Capté su mal aliento y sentí su cuerpo rozando el mío. Se me revolvió el estómago; tuve el convencimiento de que lo habían mandado a asesinarme, pero él se limitó a ladear un poco la cabeza y sonreír con expresión agorera y espectral, mirándome fijamente con aquellos terribles ojos.

– Eres leal a la familia entera -ronroneó, deslizándome un dedo por el brazo, desde el hombro-. Y serías capaz de dejarte pegar un tiro por el niño. -Apoyó la palma de la mano contra mi pecho; y el corazón se me desbocó al sentirla-. Pero ¿dónde estarás en el futuro cuando lleguen los disparos?

– Padre Grigori, por favor -musité, desesperado por que se fuera-. Por favor… se lo ruego.

– ¿Dónde estarás, Georgi, cuando se abran las puertas y entren los hombres con sus revólveres? ¿Te interpondrás entonces en el camino de las balas o te ocultarás como un cobarde entre los árboles?

– No sé de qué está hablando -exclamé, confuso-. ¿Qué hombres? ¿Qué balas?

– Te dejarías pegar un tiro por la muchacha, ¿no es así?

– ¿Qué muchacha?

– Ya sabes cuál, Georgi -contestó, con la mano contra mi abdomen, y esperé que apareciese un cuchillo, que me lo hundiera en las entrañas y lo retorciera.

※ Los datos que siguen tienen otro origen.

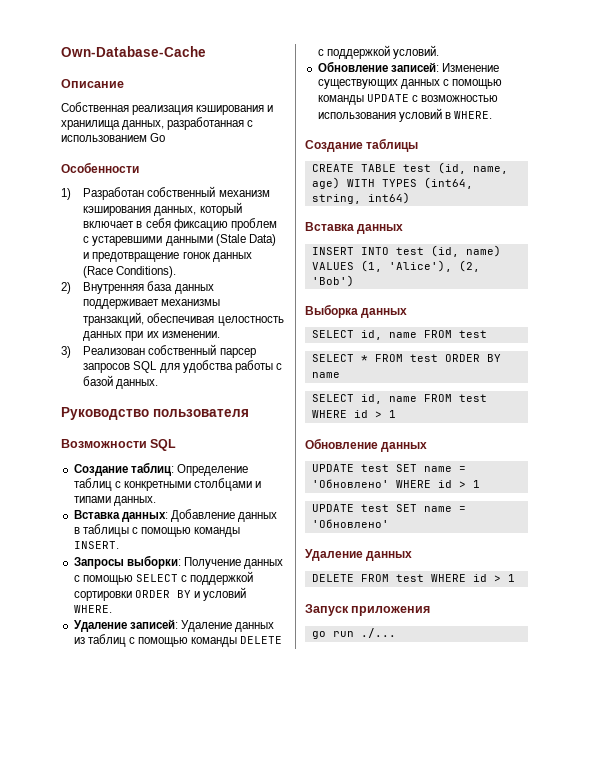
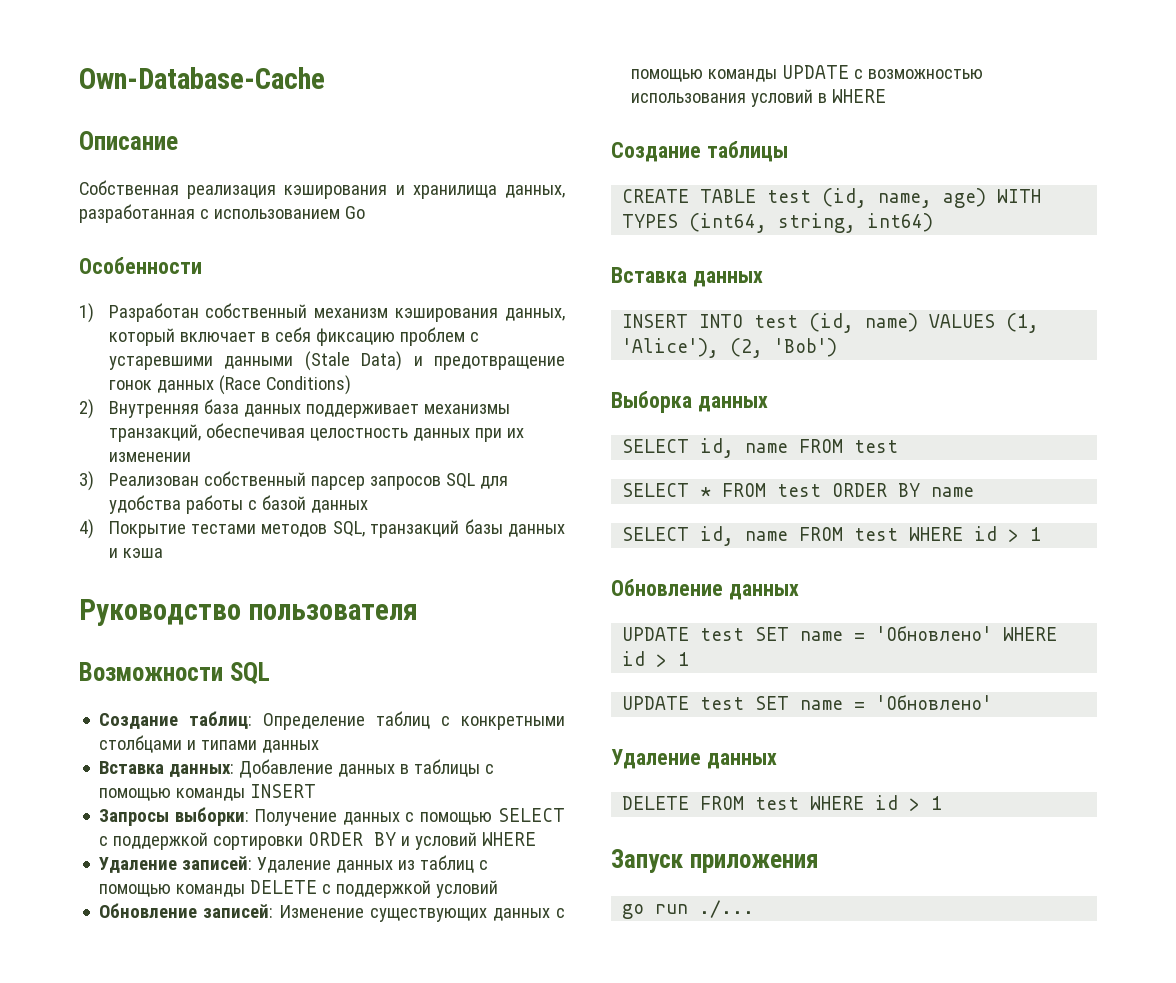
- 1) Разработан собственный механизм кэширования данных, который включает в себя фиксацию проблем с устаревшими данными (Stale Data) и предотвращение гонок данных (Race Conditions).
+ 1) Разработан собственный механизм кэширования данных, который включает в себя фиксацию проблем с устаревшими данными (Stale Data) и предотвращение гонок данных (Race Conditions)
- 2) Внутренняя база данных поддерживает механизмы транзакций, обеспечивая целостность данных при их изменении.
+ 2) Внутренняя база данных поддерживает механизмы транзакций, обеспечивая целостность данных при их изменении
- 3) Реализован собственный парсер запросов SQL для удобства работы с базой данных.
+ 3) Реализован собственный парсер запросов SQL для удобства работы с базой данных
+ 4) Покрытие тестами методов SQL, транзакций базы данных и кэша
- Создание таблиц: Определение таблиц с конкретными столбцами и типами данных.
+ Создание таблиц: Определение таблиц с конкретными столбцами и типами данных
- Вставка данных: Добавление данных в таблицы с помощью команды INSERT.
+ Вставка данных: Добавление данных в таблицы с помощью команды INSERT
- Запросы выборки: Получение данных с помощью SELECT с поддержкой сортировки ORDER BY и условий WHERE.
+ Запросы выборки: Получение данных с помощью SELECT с поддержкой сортировки ORDER BY и условий WHERE
- Удаление записей: Удаление данных из таблиц с помощью команды DELETE с поддержкой условий.
+ Удаление записей: Удаление данных из таблиц с помощью команды DELETE с поддержкой условий
- Обновление записей: Изменение существующих данных с помощью команды UPDATE с возможностью использования условий в WHERE.
+ Обновление записей: Изменение существующих данных с помощью команды UPDATE с возможностью использования условий в WHERE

Lo sabía, era obvio. Había descubierto la verdad sobre Anastasia y yo, y lo habían enviado a matarme por mi imprudencia. No iba a negarlo: la amaba, y si ése tenía que ser mi destino, adelante. Cerré los ojos, esperando sentir cómo me laceraba la carne y la sangre se derramaba para empaparme los pies descalzos con su pegajosa calidez, pero transcurrió un segundo tras otro, y un minuto tras otro, y no pasó nada, ninguna hoja me abrió en canal, y cuando volví a abrir los ojos, el hombre había desaparecido. Fue como si se hubiese disuelto en el ambiente, sin dejar huella alguna de su presencia.

Sudando, temblando de miedo, me derrumbé en el suelo y me tapé la cara con las manos. El stáretz lo sabía todo, por supuesto que sí. Pero ¿a quién se lo habría contado? Y cuando lo descubrieran, ¿qué sería de mí?

La duquesa Rajisa Afónovna estaba a cargo del personal doméstico en el Palacio de Invierno, y se había mostrado sorprendentemente simpática conmigo desde nuestro primer encuentro, el día siguiente a mi llegada a la ciudad. Nuestros caminos se cruzaban de vez en cuando, puesto que era íntima de la zarina, y en esas ocasiones siempre me saludaba con cordialidad y se detenía a conversar, algo que muchos de su categoría nunca se dignarían hacer. De modo que a ella acudí a la mañana siguiente a preguntar por un posible empleo para Asya.